Andrea Irving was a senior at Michigan State. She’d been homecoming and prom queen at Gross Point South High School outside of Detroit, as well as valedictorian of a class of nearly five hundred. Her car had been found a half-mile from campus near the Gamma Phi Beta sorority house, where she’d been studying with one of her sisters until two in the morning. That same sister reported her missing the following morning after she failed to show up to take the test for which they’d been cramming for more than a week. It was her goal to finish law school and serve as a public defender before eventually trying her hand in politics, where she could make a real difference. At least according to her father, whose name I recognized from my dealings with the Buildings, Safety Engineering and Environmental Department of the city government.
I searched the origin of their surnames, starting with Samantha Kent’s. And went no further. Kent was a long-established English surname that originated in the county of the same name.
It meant white.
I flipped back to the image of Samantha Kent on the Fox17 home page and stared at the face of a girl I feared was somewhere out there at this very moment, either in desperate need of help or already past that point and waiting to be found.
“What’re you doing here?”
I glanced up to see Aragon standing over me, her fists on her hips. She looked down at my screen, then back up at me.
“I was hoping to talk to Dray.”
“Lucky you. You get me instead.”
“Where’s Dray?”
“You his mother now?”
“I need to talk to him. I think…I think I can help.”
“I’m his partner. Whatever you got to say to him you can say to me.”
The truth was I didn’t care who listened to me, as long as someone did. The information would get to him one way or another. I just wished there could have been a less painful way to do it.

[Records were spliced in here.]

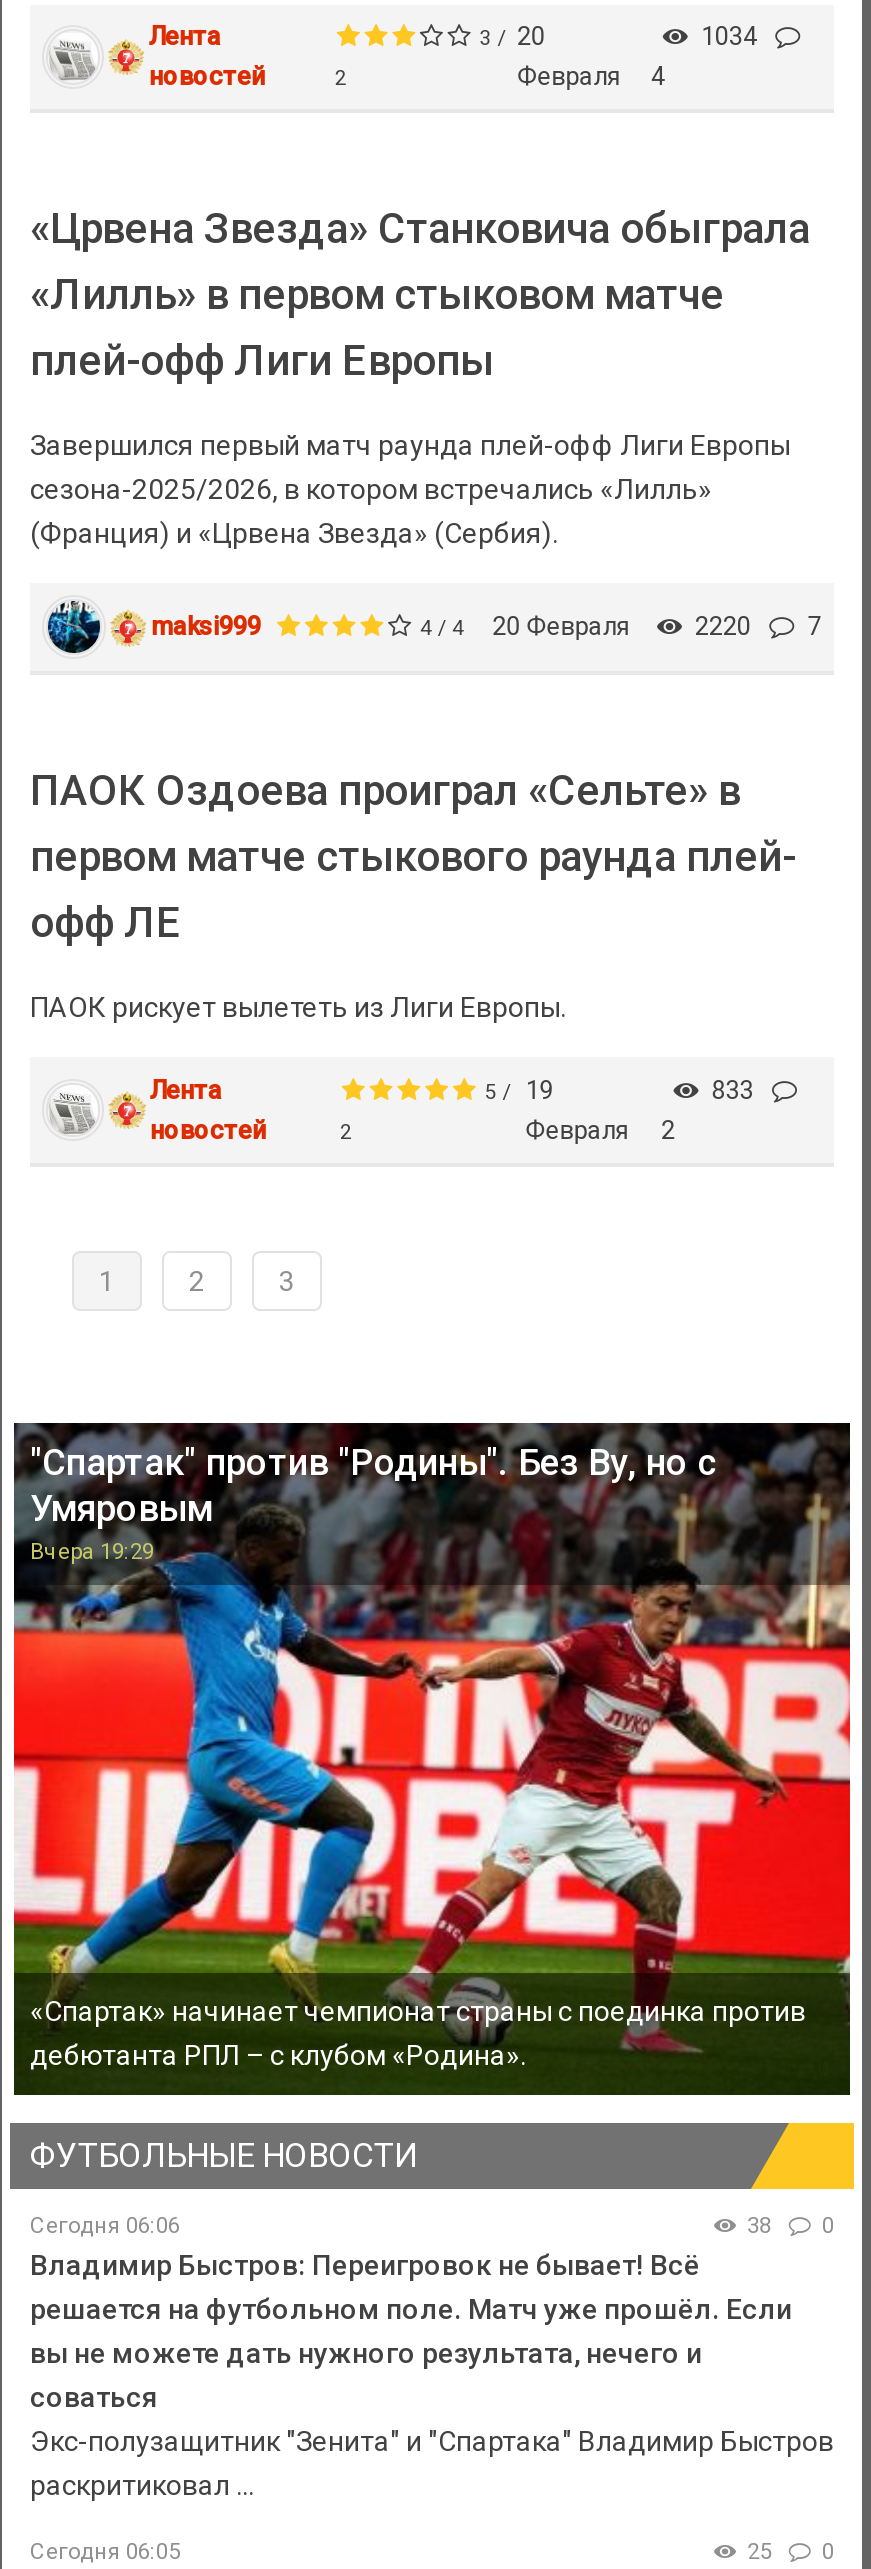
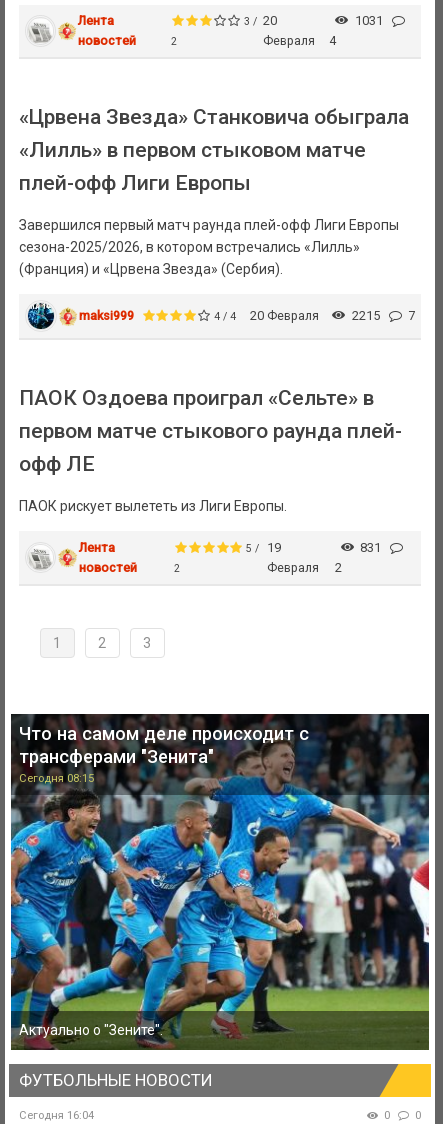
- 1034
+ 1031

- 2220 7
+ 2215 7

- 833
+ 831

- [image]
- "Спартак" против "Родины". Без Ву, но с
- Умяровым
- Вчера 19:29
+ [image]
+ Что на самом деле происходит с
+ трансферами "Зенита"
+ Сегодня 08:15

- «Спартак» начинает чемпионат страны с поединка против
- дебютанта РПЛ – с клубом «Родина».
+ Актуально о "Зените".

- Сегодня 06:06
- 38
+ Сегодня 16:04

- Владимир Быстров: Переигровок не бывает! Всё
- решается на футбольном поле. Матч уже прошёл. Если
- вы не можете дать нужного результата, нечего и
- соваться
- Экс-полузащитник "Зенита" и "Спартака" Владимир Быстров
- раскритиковал ...
- Сегодня 06:05
- 25
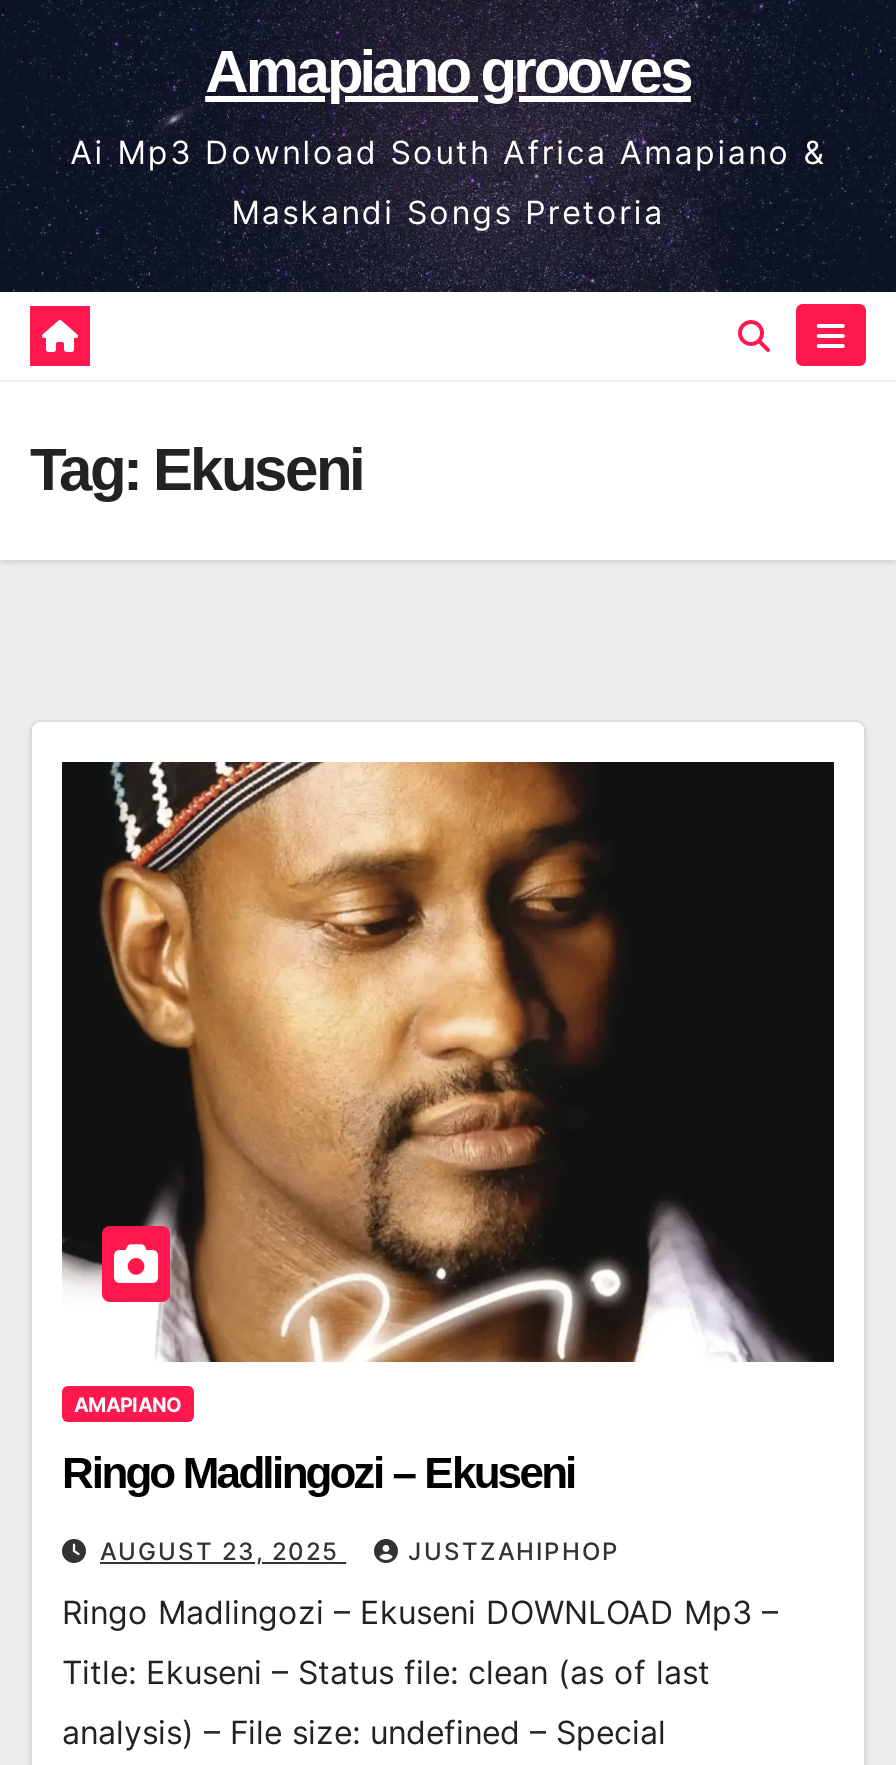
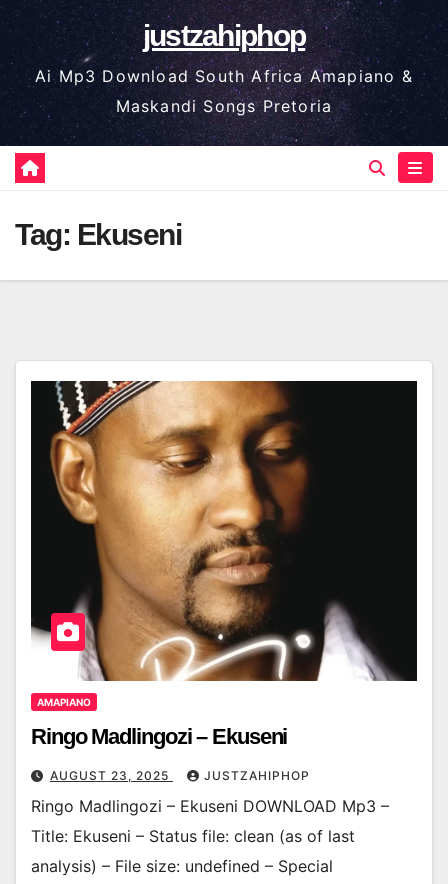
- Amapiano grooves
+ justzahiphop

I closed my laptop, waited for the desk sergeant to hit the button to release the magnetic lock, and followed Aragon into the back.
NINETEEN
Aragon’s desk was at the back of a long, narrow room with overhead fluorescent tubes that made a crack
ling sound and gave everything a faint bluish tint. Had she not plopped down into the chair behind it, I would never have known it was hers. Maybe subconsciously I’d been expecting to find the whole thing wrapped in barbed wire and a human skull for a pencil holder, or at least the general motif of sharp and jagged. What I found was a neat and orderly workstation without so much as a ring from the bottom of a mug of coffee on the plastic overlay. The computer monitor was old, but not archaic, and the keyboard had seen such heavy use that several of the letters had worn away. I caught just a glimpse of a framed photograph of her with a little girl who couldn’t have been more than three or four and realized how badly I’d misjudged her.
She leaned back and opened her hands, an expression of impatience on her face.

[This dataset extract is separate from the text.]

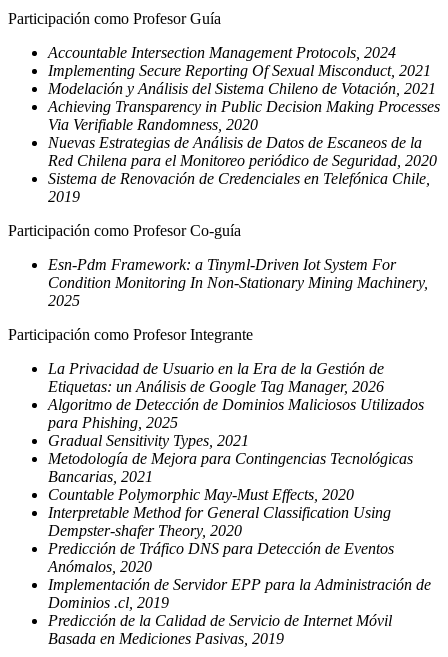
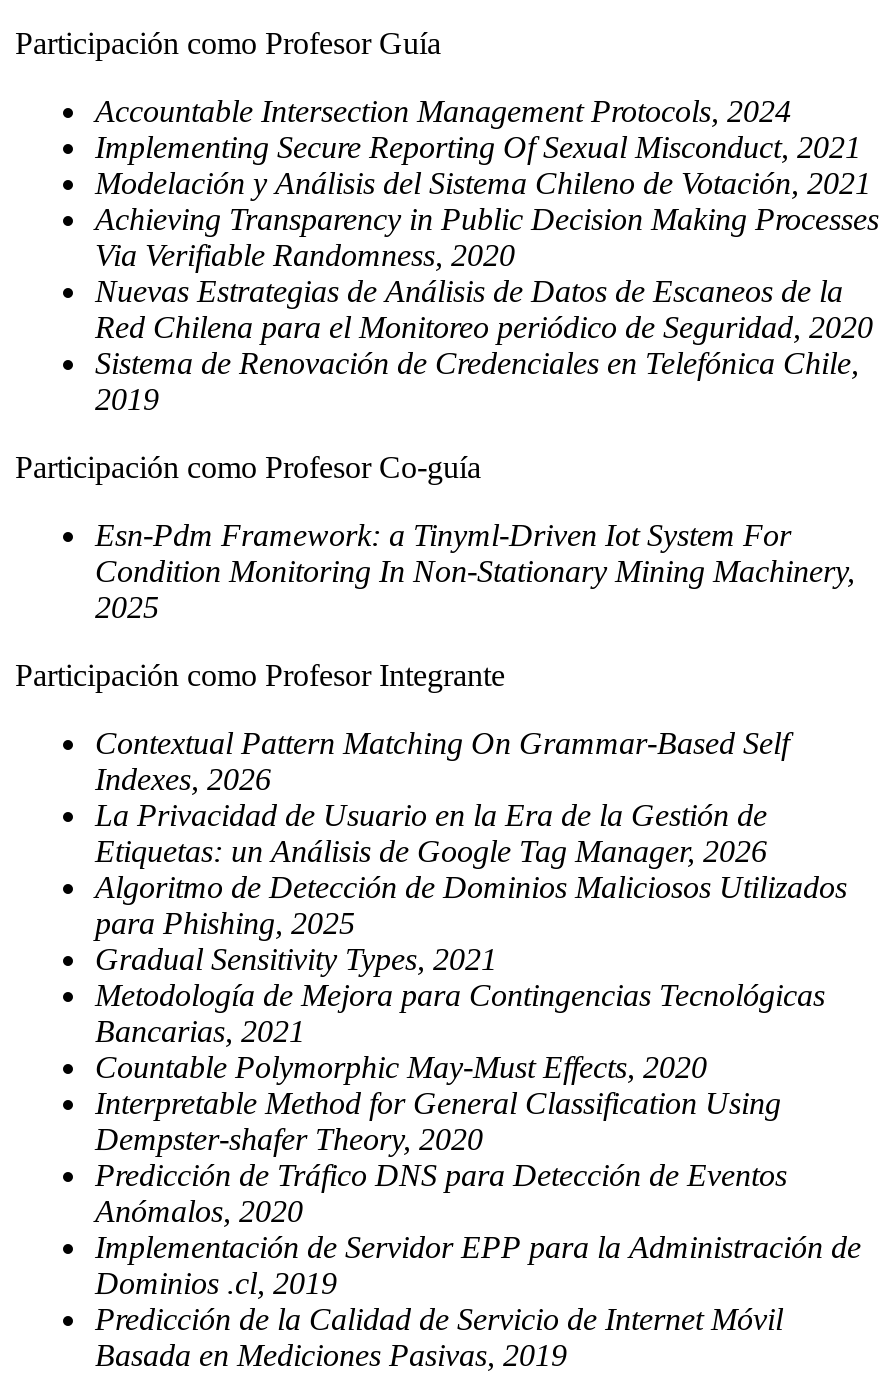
+ Contextual Pattern Matching On Grammar-Based Self
+ Indexes, 2026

I pulled up the most recent string of messages on my phone and slid it across the desk. She picked it up, studied the screen for a moment, then glanced up at me. If she was surprised, it didn’t show. I waited for her to say something. She chewed on the cap of her pen for several interminable seconds before sitting up abruptly and turning her monitor around so I could see it.
I stared at the words on the screen in utter disbelief. I’d read them all before. In fact, they were the exact same messages I’d just given her to read.

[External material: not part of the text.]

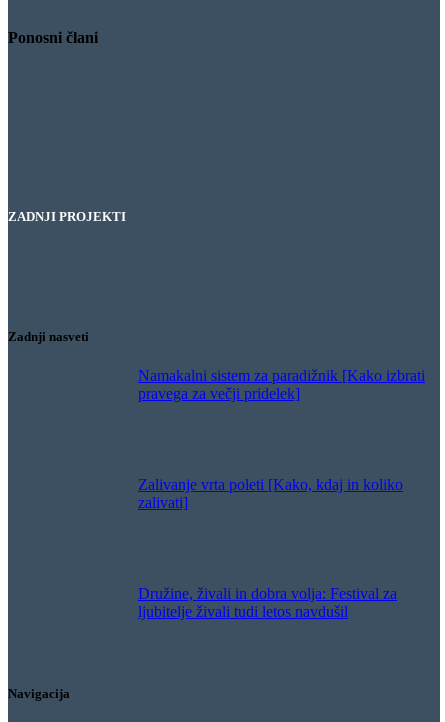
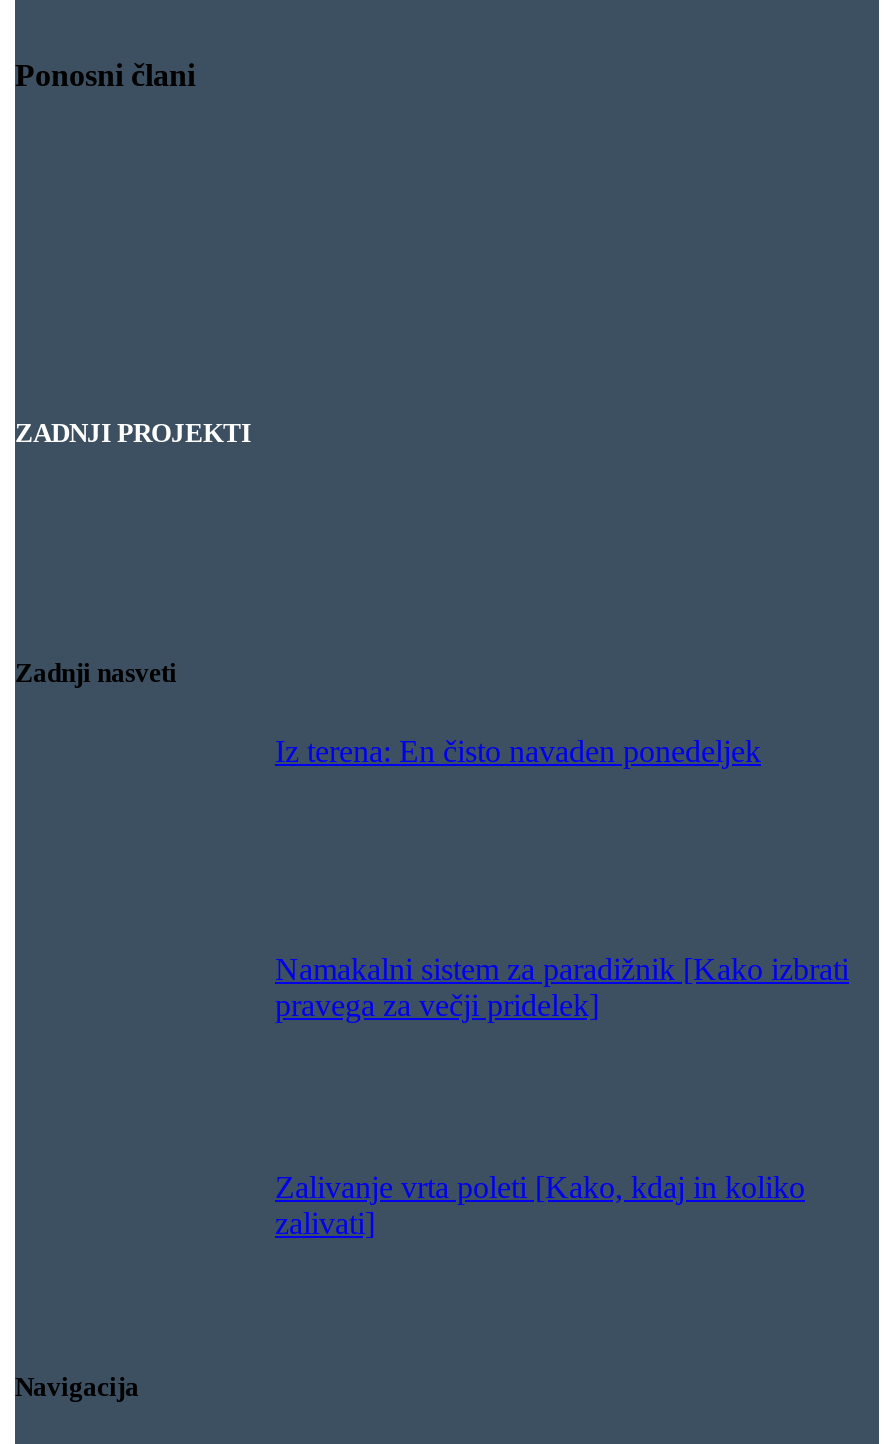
+ Iz terena: En čisto navaden ponedeljek

moved down: Namakalni sistem za paradižnik [Kako izbrati | pravega za večji pridelek] | Zalivanje vrta poleti [Kako, kdaj in koliko | zalivati]

- Družine, živali in dobra volja: Festival za
- ljubitelje živali tudi letos navdušil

“You tapped my cellphone?”
“We subpoenaed your records. Big difference. Especially when it comes to the paperwork involved.”
“Why didn’t you just ask me?”
“Would you have given them up willingly, Mr. First Amendment? What about all your confidential sources?”
She said it in a mocking tone that instinctively made me want to tell her exactly what I thought of her, but I refrained. I realized that despite my reasons for coming here and my intention to help where I could, I’d stepped into a morass I hadn’t seen and even now could feel myself sinking.